> Exercise details
For this exercise, set down all the records exactly as given.

> Given records
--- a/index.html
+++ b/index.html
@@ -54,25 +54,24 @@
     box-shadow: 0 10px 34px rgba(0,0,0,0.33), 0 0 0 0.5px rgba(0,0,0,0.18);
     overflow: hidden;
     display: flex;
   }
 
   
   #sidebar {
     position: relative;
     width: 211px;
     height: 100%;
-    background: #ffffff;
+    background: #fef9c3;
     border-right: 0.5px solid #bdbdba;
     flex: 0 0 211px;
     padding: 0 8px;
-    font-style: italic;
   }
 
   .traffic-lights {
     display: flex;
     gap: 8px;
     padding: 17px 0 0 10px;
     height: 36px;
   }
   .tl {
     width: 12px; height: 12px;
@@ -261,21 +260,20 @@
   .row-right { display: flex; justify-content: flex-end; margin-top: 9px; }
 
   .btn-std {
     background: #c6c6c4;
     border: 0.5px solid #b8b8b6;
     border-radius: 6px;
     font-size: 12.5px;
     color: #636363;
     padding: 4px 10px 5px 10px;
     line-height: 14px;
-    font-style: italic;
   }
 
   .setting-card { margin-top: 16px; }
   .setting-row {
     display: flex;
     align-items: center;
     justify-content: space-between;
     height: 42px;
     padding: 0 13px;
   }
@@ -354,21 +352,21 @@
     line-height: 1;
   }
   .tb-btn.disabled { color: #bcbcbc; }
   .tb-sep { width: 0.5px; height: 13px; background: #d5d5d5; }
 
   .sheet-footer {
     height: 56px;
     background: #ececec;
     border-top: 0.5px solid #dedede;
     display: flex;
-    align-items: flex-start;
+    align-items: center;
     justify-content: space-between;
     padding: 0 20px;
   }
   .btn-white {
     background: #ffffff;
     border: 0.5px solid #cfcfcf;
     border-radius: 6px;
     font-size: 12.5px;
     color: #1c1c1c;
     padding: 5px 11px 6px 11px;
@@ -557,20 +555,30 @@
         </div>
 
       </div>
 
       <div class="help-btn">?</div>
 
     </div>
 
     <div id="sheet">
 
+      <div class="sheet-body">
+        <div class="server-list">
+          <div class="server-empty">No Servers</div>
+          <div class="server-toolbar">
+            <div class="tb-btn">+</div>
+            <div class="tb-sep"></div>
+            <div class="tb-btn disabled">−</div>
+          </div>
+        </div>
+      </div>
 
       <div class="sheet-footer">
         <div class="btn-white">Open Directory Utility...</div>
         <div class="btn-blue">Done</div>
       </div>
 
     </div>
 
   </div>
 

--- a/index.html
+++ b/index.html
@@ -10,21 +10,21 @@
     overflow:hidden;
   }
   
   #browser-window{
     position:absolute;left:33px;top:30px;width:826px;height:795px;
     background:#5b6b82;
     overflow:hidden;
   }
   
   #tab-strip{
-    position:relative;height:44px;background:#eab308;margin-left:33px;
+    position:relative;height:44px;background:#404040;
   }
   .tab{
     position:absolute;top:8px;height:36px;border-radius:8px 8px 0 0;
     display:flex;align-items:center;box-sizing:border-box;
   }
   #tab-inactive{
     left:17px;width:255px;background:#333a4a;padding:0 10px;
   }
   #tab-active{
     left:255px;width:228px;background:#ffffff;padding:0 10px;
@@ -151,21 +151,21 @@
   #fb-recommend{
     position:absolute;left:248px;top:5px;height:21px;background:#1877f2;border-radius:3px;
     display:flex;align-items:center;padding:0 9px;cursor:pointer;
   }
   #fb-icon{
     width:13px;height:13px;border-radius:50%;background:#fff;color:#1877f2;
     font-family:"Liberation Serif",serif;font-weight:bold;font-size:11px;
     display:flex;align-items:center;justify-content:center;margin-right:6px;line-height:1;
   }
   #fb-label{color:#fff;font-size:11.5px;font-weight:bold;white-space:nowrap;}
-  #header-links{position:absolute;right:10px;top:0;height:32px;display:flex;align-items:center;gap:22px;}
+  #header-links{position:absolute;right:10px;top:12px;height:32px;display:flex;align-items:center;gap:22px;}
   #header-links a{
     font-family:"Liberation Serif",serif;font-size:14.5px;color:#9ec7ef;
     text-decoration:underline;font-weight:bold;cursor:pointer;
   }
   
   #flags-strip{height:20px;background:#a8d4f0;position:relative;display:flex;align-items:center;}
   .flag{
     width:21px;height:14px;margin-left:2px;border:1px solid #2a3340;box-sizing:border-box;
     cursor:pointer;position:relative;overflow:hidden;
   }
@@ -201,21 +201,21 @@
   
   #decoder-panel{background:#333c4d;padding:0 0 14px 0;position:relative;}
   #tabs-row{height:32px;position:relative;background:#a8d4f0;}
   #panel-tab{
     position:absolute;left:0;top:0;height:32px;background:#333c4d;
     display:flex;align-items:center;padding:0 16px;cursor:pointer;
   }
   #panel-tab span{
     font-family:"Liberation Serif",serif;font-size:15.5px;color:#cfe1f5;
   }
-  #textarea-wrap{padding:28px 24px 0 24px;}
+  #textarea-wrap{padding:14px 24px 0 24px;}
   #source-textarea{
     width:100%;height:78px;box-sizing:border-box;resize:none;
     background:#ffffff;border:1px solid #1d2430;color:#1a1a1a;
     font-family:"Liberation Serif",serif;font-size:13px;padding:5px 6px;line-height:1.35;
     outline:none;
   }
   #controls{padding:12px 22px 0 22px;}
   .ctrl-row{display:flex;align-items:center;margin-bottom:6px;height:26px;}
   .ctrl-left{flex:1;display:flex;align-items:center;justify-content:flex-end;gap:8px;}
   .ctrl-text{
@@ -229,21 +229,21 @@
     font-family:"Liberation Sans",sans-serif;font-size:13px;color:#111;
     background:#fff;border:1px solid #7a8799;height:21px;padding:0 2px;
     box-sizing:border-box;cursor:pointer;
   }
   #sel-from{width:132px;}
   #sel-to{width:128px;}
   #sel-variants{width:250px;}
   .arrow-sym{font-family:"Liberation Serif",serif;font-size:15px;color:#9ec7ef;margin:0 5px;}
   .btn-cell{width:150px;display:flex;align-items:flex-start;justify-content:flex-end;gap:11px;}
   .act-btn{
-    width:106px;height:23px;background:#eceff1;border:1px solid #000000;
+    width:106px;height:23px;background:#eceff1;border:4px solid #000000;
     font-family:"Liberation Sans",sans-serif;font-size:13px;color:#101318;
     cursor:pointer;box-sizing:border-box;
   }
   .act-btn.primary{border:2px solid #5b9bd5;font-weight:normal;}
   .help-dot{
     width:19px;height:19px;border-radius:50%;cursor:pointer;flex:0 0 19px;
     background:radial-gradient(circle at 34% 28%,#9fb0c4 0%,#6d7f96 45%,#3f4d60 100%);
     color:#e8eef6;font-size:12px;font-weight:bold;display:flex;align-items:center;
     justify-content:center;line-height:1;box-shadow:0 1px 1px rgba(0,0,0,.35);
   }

> Written answer
--- a/index.html
+++ b/index.html
@@ -54,25 +54,24 @@
     box-shadow: 0 10px 34px rgba(0,0,0,0.33), 0 0 0 0.5px rgba(0,0,0,0.18);
     overflow: hidden;
     display: flex;
   }
 
   
   #sidebar {
     position: relative;
     width: 211px;
     height: 100%;
-    background: #ffffff;
+    background: #fef9c3;
     border-right: 0.5px solid #bdbdba;
     flex: 0 0 211px;
     padding: 0 8px;
-    font-style: italic;
   }
 
   .traffic-lights {
     display: flex;
     gap: 8px;
     padding: 17px 0 0 10px;
     height: 36px;
   }
   .tl {
     width: 12px; height: 12px;
@@ -261,21 +260,20 @@
   .row-right { display: flex; justify-content: flex-end; margin-top: 9px; }
 
   .btn-std {
     background: #c6c6c4;
     border: 0.5px solid #b8b8b6;
     border-radius: 6px;
     font-size: 12.5px;
     color: #636363;
     padding: 4px 10px 5px 10px;
     line-height: 14px;
-    font-style: italic;
   }
 
   .setting-card { margin-top: 16px; }
   .setting-row {
     display: flex;
     align-items: center;
     justify-content: space-between;
     height: 42px;
     padding: 0 13px;
   }
@@ -354,21 +352,21 @@
     line-height: 1;
   }
   .tb-btn.disabled { color: #bcbcbc; }
   .tb-sep { width: 0.5px; height: 13px; background: #d5d5d5; }
 
   .sheet-footer {
     height: 56px;
     background: #ececec;
     border-top: 0.5px solid #dedede;
     display: flex;
-    align-items: flex-start;
+    align-items: center;
     justify-content: space-between;
     padding: 0 20px;
   }
   .btn-white {
     background: #ffffff;
     border: 0.5px solid #cfcfcf;
     border-radius: 6px;
     font-size: 12.5px;
     color: #1c1c1c;
     padding: 5px 11px 6px 11px;
@@ -557,20 +555,30 @@
         </div>
 
       </div>
 
       <div class="help-btn">?</div>
 
     </div>
 
     <div id="sheet">
 
+      <div class="sheet-body">
+        <div class="server-list">
+          <div class="server-empty">No Servers</div>
+          <div class="server-toolbar">
+            <div class="tb-btn">+</div>
+            <div class="tb-sep"></div>
+            <div class="tb-btn disabled">−</div>
+          </div>
+        </div>
+      </div>
 
       <div class="sheet-footer">
         <div class="btn-white">Open Directory Utility...</div>
         <div class="btn-blue">Done</div>
       </div>
 
     </div>
 
   </div>
 

--- a/index.html
+++ b/index.html
@@ -10,21 +10,21 @@
     overflow:hidden;
   }
   
   #browser-window{
     position:absolute;left:33px;top:30px;width:826px;height:795px;
     background:#5b6b82;
     overflow:hidden;
   }
   
   #tab-strip{
-    position:relative;height:44px;background:#eab308;margin-left:33px;
+    position:relative;height:44px;background:#404040;
   }
   .tab{
     position:absolute;top:8px;height:36px;border-radius:8px 8px 0 0;
     display:flex;align-items:center;box-sizing:border-box;
   }
   #tab-inactive{
     left:17px;width:255px;background:#333a4a;padding:0 10px;
   }
   #tab-active{
     left:255px;width:228px;background:#ffffff;padding:0 10px;
@@ -151,21 +151,21 @@
   #fb-recommend{
     position:absolute;left:248px;top:5px;height:21px;background:#1877f2;border-radius:3px;
     display:flex;align-items:center;padding:0 9px;cursor:pointer;
   }
   #fb-icon{
     width:13px;height:13px;border-radius:50%;background:#fff;color:#1877f2;
     font-family:"Liberation Serif",serif;font-weight:bold;font-size:11px;
     display:flex;align-items:center;justify-content:center;margin-right:6px;line-height:1;
   }
   #fb-label{color:#fff;font-size:11.5px;font-weight:bold;white-space:nowrap;}
-  #header-links{position:absolute;right:10px;top:0;height:32px;display:flex;align-items:center;gap:22px;}
+  #header-links{position:absolute;right:10px;top:12px;height:32px;display:flex;align-items:center;gap:22px;}
   #header-links a{
     font-family:"Liberation Serif",serif;font-size:14.5px;color:#9ec7ef;
     text-decoration:underline;font-weight:bold;cursor:pointer;
   }
   
   #flags-strip{height:20px;background:#a8d4f0;position:relative;display:flex;align-items:center;}
   .flag{
     width:21px;height:14px;margin-left:2px;border:1px solid #2a3340;box-sizing:border-box;
     cursor:pointer;position:relative;overflow:hidden;
   }
@@ -201,21 +201,21 @@
   
   #decoder-panel{background:#333c4d;padding:0 0 14px 0;position:relative;}
   #tabs-row{height:32px;position:relative;background:#a8d4f0;}
   #panel-tab{
     position:absolute;left:0;top:0;height:32px;background:#333c4d;
     display:flex;align-items:center;padding:0 16px;cursor:pointer;
   }
   #panel-tab span{
     font-family:"Liberation Serif",serif;font-size:15.5px;color:#cfe1f5;
   }
-  #textarea-wrap{padding:28px 24px 0 24px;}
+  #textarea-wrap{padding:14px 24px 0 24px;}
   #source-textarea{
     width:100%;height:78px;box-sizing:border-box;resize:none;
     background:#ffffff;border:1px solid #1d2430;color:#1a1a1a;
     font-family:"Liberation Serif",serif;font-size:13px;padding:5px 6px;line-height:1.35;
     outline:none;
   }
   #controls{padding:12px 22px 0 22px;}
   .ctrl-row{display:flex;align-items:center;margin-bottom:6px;height:26px;}
   .ctrl-left{flex:1;display:flex;align-items:center;justify-content:flex-end;gap:8px;}
   .ctrl-text{
@@ -229,21 +229,21 @@
     font-family:"Liberation Sans",sans-serif;font-size:13px;color:#111;
     background:#fff;border:1px solid #7a8799;height:21px;padding:0 2px;
     box-sizing:border-box;cursor:pointer;
   }
   #sel-from{width:132px;}
   #sel-to{width:128px;}
   #sel-variants{width:250px;}
   .arrow-sym{font-family:"Liberation Serif",serif;font-size:15px;color:#9ec7ef;margin:0 5px;}
   .btn-cell{width:150px;display:flex;align-items:flex-start;justify-content:flex-end;gap:11px;}
   .act-btn{
-    width:106px;height:23px;background:#eceff1;border:1px solid #000000;
+    width:106px;height:23px;background:#eceff1;border:4px solid #000000;
     font-family:"Liberation Sans",sans-serif;font-size:13px;color:#101318;
     cursor:pointer;box-sizing:border-box;
   }
   .act-btn.primary{border:2px solid #5b9bd5;font-weight:normal;}
   .help-dot{
     width:19px;height:19px;border-radius:50%;cursor:pointer;flex:0 0 19px;
     background:radial-gradient(circle at 34% 28%,#9fb0c4 0%,#6d7f96 45%,#3f4d60 100%);
     color:#e8eef6;font-size:12px;font-weight:bold;display:flex;align-items:center;
     justify-content:center;line-height:1;box-shadow:0 1px 1px rgba(0,0,0,.35);
   }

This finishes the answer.